An EXE infection for your Mac

[harlan4096]

The idea that macOS is invulnerable is a myth, as we’ve said many times before. Recently, cybercriminals found yet another way to tiptoe past its built-in defense mechanism. They collected data about the infected system and fed it into adware using files with the EXE extension, which usually runs only in Windows. An EXE file infecting Mac users? Strange, but the method does work.

A tale of infection: A pirated firewall bundled with EXE malware

The irony is that the malware was added not just anywhere, but to a pirated copy of a security product — the Little Snitch firewall. Users who tried to save on paying for a license predictably ended up with a headache instead.

The infected version of the firewall was distributed using torrents. Victims downloaded to their computers a ZIP archive with a disk image in DMG format — so far, normal. But a close look at the contents of this DMG file reveals the presence of the MonoBundle folder with a certain installer.exe inside. This is not a typical macOS object; EXE files usually just don’t run on Mac machines.

Gatekeeper looks the other way

In fact, Windows executables are so unsupported in macOS that Gatekeeper (a security feature of macOS that prevents suspicious programs from running) simply ignores EXE files. This is quite understandable: It makes little sense to overload the system by scanning obviously inactive files, especially with one of Apple’s selling points being operating speed.

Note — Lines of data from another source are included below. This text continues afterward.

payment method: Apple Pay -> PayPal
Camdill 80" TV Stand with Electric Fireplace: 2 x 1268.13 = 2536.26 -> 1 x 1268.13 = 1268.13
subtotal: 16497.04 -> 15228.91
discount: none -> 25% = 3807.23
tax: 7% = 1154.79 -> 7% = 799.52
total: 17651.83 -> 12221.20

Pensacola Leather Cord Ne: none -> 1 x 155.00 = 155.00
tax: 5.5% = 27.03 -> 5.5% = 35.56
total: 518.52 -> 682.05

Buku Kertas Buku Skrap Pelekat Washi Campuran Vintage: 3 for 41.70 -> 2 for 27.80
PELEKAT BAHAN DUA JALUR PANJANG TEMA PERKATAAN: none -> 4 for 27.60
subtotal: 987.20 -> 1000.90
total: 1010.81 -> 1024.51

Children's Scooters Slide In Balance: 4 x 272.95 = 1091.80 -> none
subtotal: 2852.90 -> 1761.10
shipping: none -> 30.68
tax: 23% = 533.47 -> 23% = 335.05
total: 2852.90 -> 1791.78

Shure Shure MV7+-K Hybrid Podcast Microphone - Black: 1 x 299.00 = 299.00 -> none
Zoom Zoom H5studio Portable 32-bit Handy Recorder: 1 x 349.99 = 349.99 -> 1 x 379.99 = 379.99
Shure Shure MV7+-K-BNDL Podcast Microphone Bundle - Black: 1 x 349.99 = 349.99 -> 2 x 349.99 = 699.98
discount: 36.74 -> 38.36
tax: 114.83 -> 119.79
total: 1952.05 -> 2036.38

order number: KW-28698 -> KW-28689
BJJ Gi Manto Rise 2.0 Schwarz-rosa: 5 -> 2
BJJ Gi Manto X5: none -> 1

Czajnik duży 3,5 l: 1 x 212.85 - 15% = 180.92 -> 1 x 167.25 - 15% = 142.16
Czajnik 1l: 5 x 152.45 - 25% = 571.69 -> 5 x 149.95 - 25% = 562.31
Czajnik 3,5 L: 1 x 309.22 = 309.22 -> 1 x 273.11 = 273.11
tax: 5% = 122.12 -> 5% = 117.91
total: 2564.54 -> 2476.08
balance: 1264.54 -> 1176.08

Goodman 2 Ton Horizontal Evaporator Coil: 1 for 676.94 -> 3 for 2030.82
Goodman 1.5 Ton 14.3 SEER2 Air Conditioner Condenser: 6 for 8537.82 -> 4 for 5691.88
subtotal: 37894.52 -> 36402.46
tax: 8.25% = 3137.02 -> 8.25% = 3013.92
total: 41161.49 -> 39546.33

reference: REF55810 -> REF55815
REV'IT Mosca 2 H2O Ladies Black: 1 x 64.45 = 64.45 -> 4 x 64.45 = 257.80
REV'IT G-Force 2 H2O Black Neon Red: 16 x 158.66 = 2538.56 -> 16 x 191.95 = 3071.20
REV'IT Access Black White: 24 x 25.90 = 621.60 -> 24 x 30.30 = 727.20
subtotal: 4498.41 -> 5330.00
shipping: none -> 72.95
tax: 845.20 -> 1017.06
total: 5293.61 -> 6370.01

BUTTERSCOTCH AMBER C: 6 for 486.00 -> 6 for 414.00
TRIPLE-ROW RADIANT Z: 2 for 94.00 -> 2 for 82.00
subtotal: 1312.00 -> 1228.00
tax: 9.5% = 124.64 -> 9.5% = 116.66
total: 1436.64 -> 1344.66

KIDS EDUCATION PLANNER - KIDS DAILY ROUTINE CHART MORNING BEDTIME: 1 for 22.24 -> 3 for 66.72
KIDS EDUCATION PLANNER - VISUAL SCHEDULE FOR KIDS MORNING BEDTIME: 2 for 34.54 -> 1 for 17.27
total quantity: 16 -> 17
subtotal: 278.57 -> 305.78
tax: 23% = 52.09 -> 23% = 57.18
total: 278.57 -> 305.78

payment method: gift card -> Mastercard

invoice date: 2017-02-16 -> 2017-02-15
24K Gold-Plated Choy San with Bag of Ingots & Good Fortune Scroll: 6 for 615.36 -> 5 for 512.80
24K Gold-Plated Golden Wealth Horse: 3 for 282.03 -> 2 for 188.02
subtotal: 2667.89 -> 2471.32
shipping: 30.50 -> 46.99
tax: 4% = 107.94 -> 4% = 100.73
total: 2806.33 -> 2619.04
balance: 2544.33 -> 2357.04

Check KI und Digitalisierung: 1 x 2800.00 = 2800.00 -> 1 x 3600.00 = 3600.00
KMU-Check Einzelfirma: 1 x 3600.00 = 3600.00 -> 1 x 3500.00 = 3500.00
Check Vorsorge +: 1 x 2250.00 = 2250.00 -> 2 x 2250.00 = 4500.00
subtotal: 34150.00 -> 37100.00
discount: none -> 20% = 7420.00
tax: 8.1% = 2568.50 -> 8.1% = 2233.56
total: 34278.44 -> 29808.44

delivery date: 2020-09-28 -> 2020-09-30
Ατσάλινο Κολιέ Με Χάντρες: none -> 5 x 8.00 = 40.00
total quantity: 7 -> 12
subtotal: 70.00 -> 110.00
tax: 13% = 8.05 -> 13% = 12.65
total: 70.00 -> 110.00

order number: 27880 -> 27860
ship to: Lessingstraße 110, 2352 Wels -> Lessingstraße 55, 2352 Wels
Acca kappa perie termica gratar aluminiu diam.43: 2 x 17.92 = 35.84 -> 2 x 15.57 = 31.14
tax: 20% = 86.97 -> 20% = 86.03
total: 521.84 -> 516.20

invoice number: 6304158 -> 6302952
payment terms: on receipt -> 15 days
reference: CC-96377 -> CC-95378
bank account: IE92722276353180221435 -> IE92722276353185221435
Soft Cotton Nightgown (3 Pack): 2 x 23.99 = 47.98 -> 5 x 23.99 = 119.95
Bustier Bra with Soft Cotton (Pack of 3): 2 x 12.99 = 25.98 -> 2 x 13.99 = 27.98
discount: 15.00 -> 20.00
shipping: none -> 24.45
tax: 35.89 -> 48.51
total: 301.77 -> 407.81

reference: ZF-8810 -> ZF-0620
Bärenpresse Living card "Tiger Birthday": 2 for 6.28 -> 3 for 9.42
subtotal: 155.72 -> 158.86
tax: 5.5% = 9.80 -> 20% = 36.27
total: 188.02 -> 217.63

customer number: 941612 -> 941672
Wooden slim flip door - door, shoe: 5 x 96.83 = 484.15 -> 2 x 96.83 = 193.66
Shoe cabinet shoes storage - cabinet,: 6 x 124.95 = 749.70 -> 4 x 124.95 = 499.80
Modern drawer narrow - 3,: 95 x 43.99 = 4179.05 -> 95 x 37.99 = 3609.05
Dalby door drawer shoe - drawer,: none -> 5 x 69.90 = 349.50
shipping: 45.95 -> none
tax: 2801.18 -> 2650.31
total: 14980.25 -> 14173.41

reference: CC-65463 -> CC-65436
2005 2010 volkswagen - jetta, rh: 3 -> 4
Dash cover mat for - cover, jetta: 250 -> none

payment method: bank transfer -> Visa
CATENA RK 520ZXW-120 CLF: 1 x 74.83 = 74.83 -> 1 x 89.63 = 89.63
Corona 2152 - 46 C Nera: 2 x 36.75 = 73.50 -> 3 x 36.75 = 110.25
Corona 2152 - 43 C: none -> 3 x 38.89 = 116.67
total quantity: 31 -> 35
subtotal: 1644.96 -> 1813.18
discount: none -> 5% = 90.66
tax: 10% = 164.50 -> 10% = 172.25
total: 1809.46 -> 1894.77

That would be fine were it not for one “but”: Many programs are available for Windows, and sometimes Mac users need some of them, so various solutions exist for running files that are not native to the platform. One of them is the Mono framework, a free system that lets users run Windows applications in other operating systems, including macOS.

As you can probably guess, the framework is what the cybercriminals exploited. A framework usually needs to be installed on the computer separately, but these cybercrooks came up with a method of packaging it with the malware (remember the sinister EXE in the MonoBundle folder?). As a result, the malware runs successfully even on Macs whose owners use only native programs.

Continue Reading

[Deep900]

An OS invulnerable and 100% secure doesn't exist. Even if we have an OS which would be more secure on download aspect (it allows only apps from OS store) there could be infections like phishing, malicious emails, typosquatting, etc.